• **Input data**
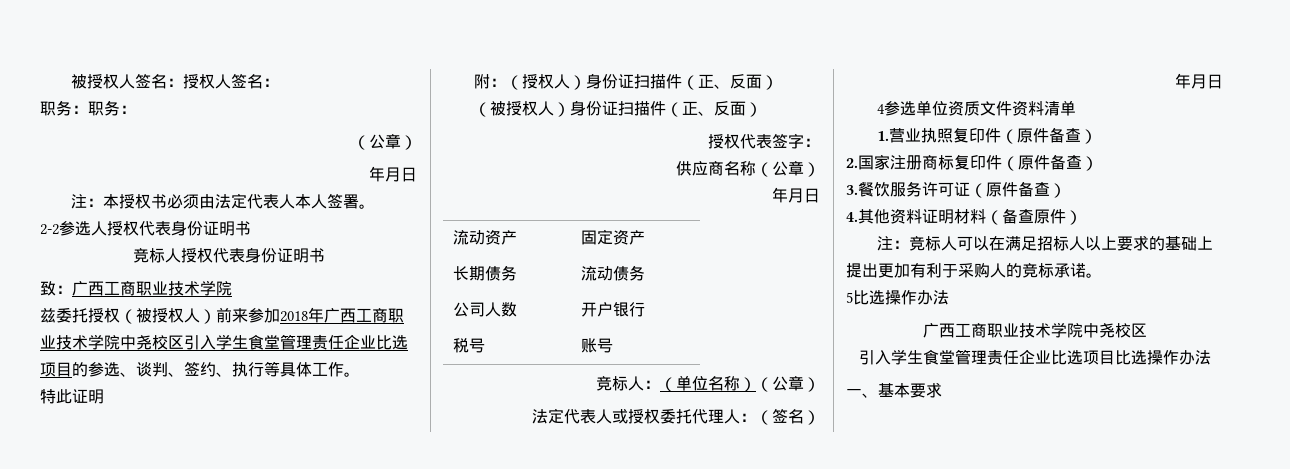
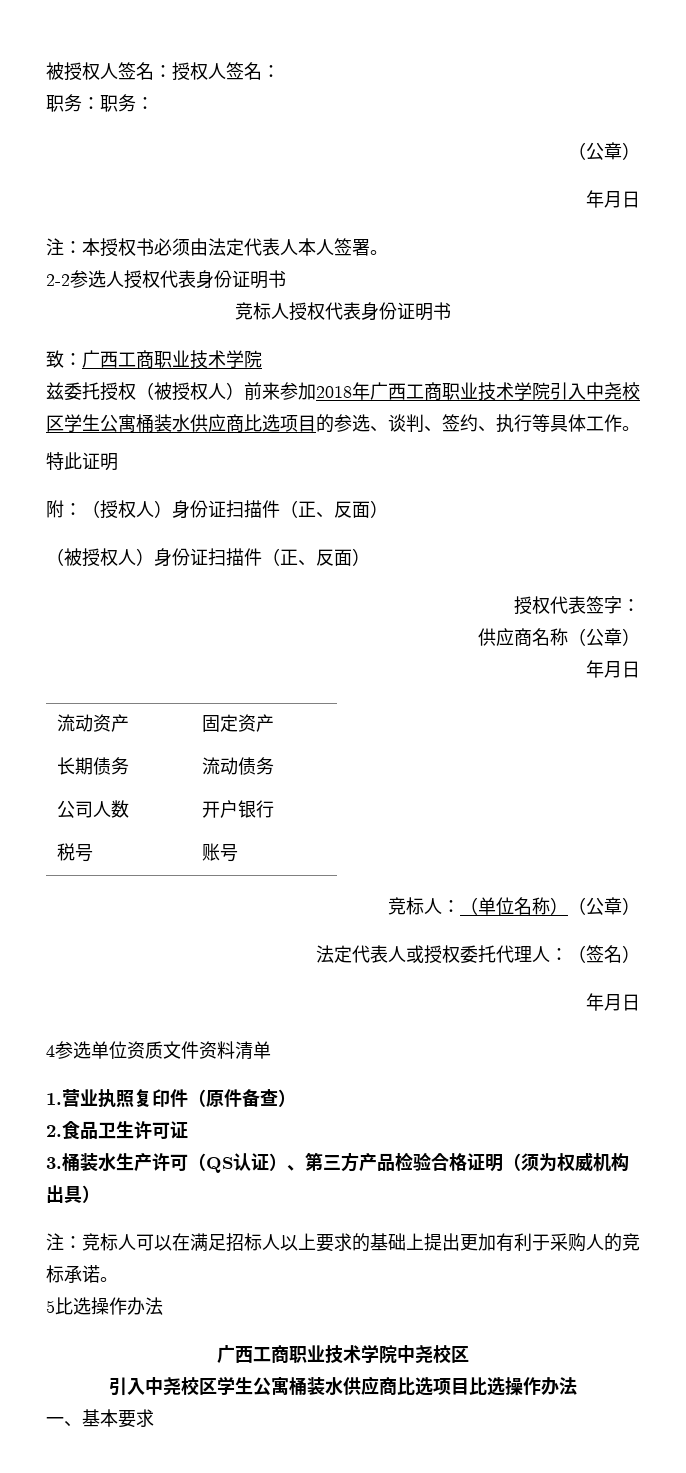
- 兹委托授权（被授权人）前来参加2018年广西工商职业技术学院中尧校区引入学生食堂管理责任企业比选项目的参选、谈判、签约、执行等具体工作。
+ 兹委托授权（被授权人）前来参加2018年广西工商职业技术学院引入中尧校区学生公寓桶装水供应商比选项目的参选、谈判、签约、执行等具体工作。
- 2.国家注册商标复印件（原件备查）
- 3.餐饮服务许可证（原件备查）
- 4.其他资料证明材料（备查原件）
+ 2.食品卫生许可证
+ 3.桶装水生产许可（QS认证）、第三方产品检验合格证明（须为权威机构出具）
- 引入学生食堂管理责任企业比选项目比选操作办法
+ 引入中尧校区学生公寓桶装水供应商比选项目比选操作办法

• **Directions**
If a line of the listing above contains "被授权人", pick it out and copy it.

• **Exercise solution**
- 兹委托授权（被授权人）前来参加2018年广西工商职业技术学院中尧校区引入学生食堂管理责任企业比选项目的参选、谈判、签约、执行等具体工作。
+ 兹委托授权（被授权人）前来参加2018年广西工商职业技术学院引入中尧校区学生公寓桶装水供应商比选项目的参选、谈判、签约、执行等具体工作。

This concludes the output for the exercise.